Your output must consist of the records printed verbatim, with the pictures excluded.

■ ■ ■

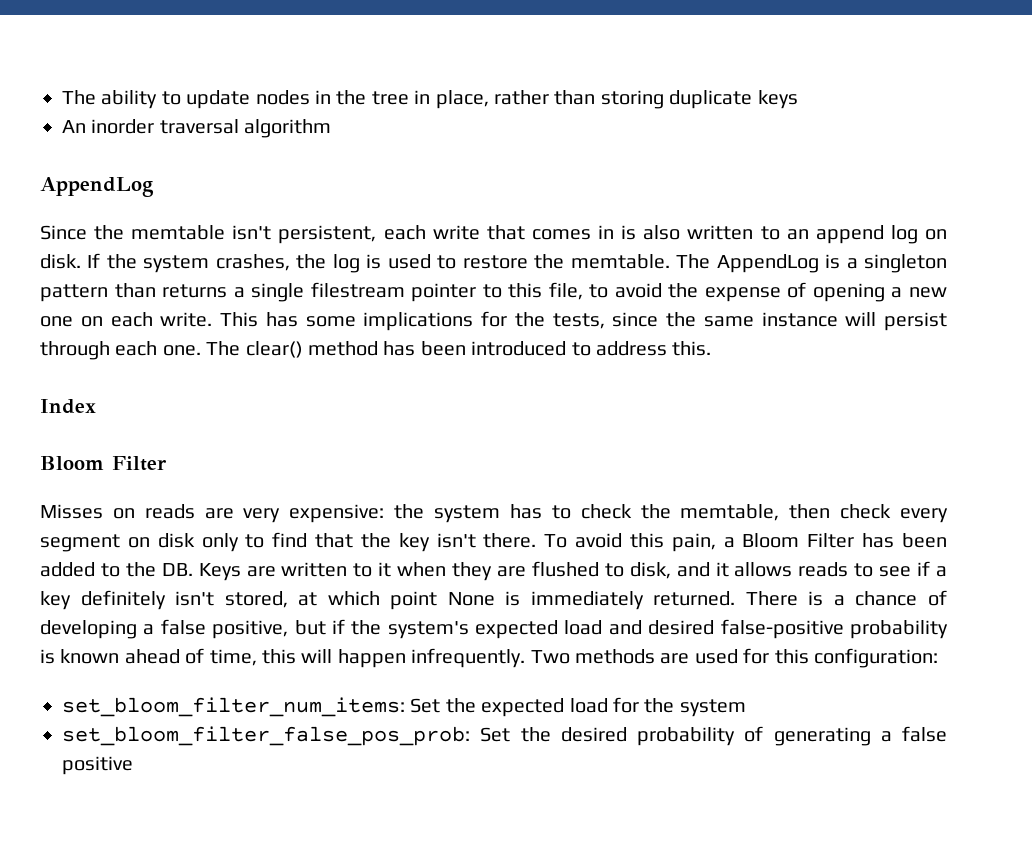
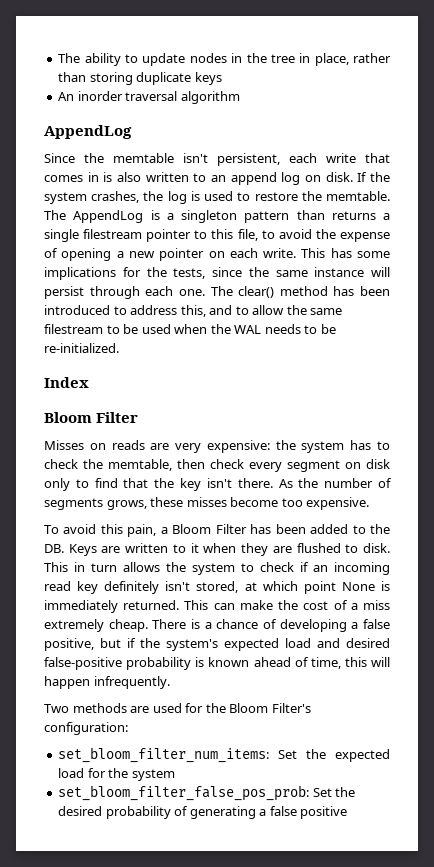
- The AppendLog is a singleton pattern than returns a single filestream pointer to this file, to avoid the expense of opening a new one on each write.
+ The AppendLog is a singleton pattern than returns a single filestream pointer to this file, to avoid the expense of opening a new pointer on each write.
- The clear() method has been introduced to address this.
+ The clear() method has been introduced to address this, and to allow the same filestream to be used when the WAL needs to be re-initialized.
- the system has to check the memtable, then check every segment on disk only to find that the key isn't there. To avoid this pain, a Bloom Filter has been added to the DB. Keys are written to it when they are flushed to disk, and it allows reads to see if a key definitely isn't stored, at which point None is immediately returned.
+ the system has to check the memtable, then check every segment on disk only to find that the key isn't there. As the number of segments grows, these misses become too expensive.
+ To avoid this pain, a Bloom Filter has been added to the DB. Keys are written to it when they are flushed to disk. This in turn allows the system to check if an incoming read key definitely isn't stored, at which point None is immediately returned.
+ This can make the cost of a miss extremely cheap.
- There is a chance of developing a false positive, but if the system's expected load and desired false-positive probability is known ahead of time, this will happen infrequently. Two methods are used for this configuration:
+ There is a chance of developing a false positive, but if the system's expected load and desired false-positive probability is known ahead of time, this will happen infrequently.
+ Two methods are used for the Bloom Filter's configuration:

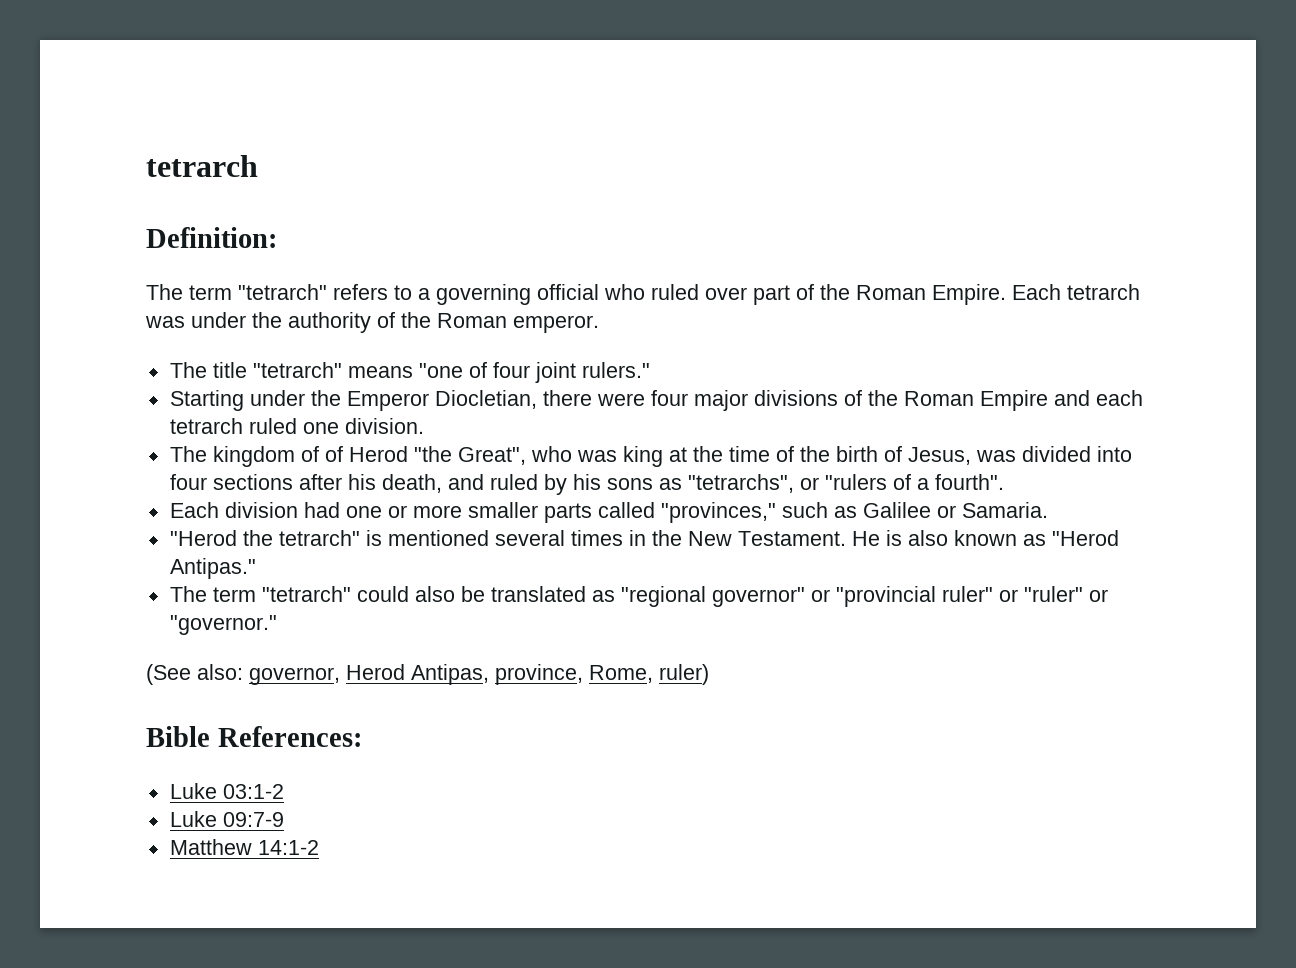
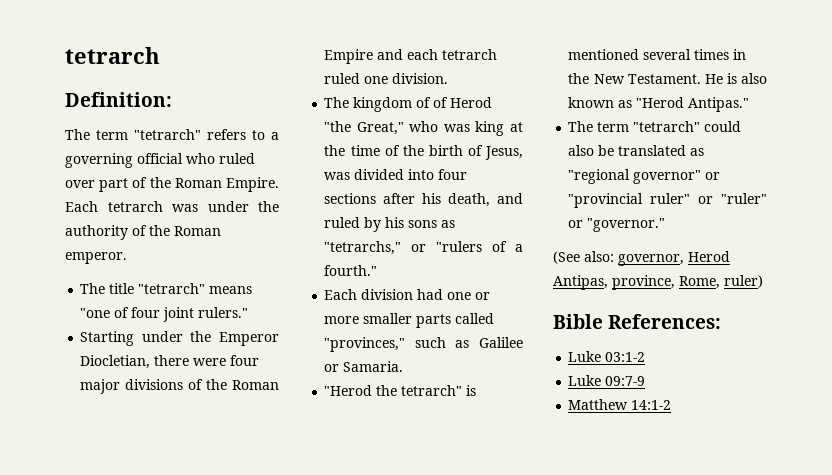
- The kingdom of of Herod "the Great", who was king at the time of the birth of Jesus, was divided into four sections after his death, and ruled by his sons as "tetrarchs", or "rulers of a fourth".
+ The kingdom of of Herod "the Great," who was king at the time of the birth of Jesus, was divided into four sections after his death, and ruled by his sons as "tetrarchs," or "rulers of a fourth."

■ ■ ■

Solved exercise.
- The AppendLog is a singleton pattern than returns a single filestream pointer to this file, to avoid the expense of opening a new one on each write.
+ The AppendLog is a singleton pattern than returns a single filestream pointer to this file, to avoid the expense of opening a new pointer on each write.
- The clear() method has been introduced to address this.
+ The clear() method has been introduced to address this, and to allow the same filestream to be used when the WAL needs to be re-initialized.
- the system has to check the memtable, then check every segment on disk only to find that the key isn't there. To avoid this pain, a Bloom Filter has been added to the DB. Keys are written to it when they are flushed to disk, and it allows reads to see if a key definitely isn't stored, at which point None is immediately returned.
+ the system has to check the memtable, then check every segment on disk only to find that the key isn't there. As the number of segments grows, these misses become too expensive.
+ To avoid this pain, a Bloom Filter has been added to the DB. Keys are written to it when they are flushed to disk. This in turn allows the system to check if an incoming read key definitely isn't stored, at which point None is immediately returned.
+ This can make the cost of a miss extremely cheap.
- There is a chance of developing a false positive, but if the system's expected load and desired false-positive probability is known ahead of time, this will happen infrequently. Two methods are used for this configuration:
+ There is a chance of developing a false positive, but if the system's expected load and desired false-positive probability is known ahead of time, this will happen infrequently.
+ Two methods are used for the Bloom Filter's configuration:

- The kingdom of of Herod "the Great", who was king at the time of the birth of Jesus, was divided into four sections after his death, and ruled by his sons as "tetrarchs", or "rulers of a fourth".
+ The kingdom of of Herod "the Great," who was king at the time of the birth of Jesus, was divided into four sections after his death, and ruled by his sons as "tetrarchs," or "rulers of a fourth."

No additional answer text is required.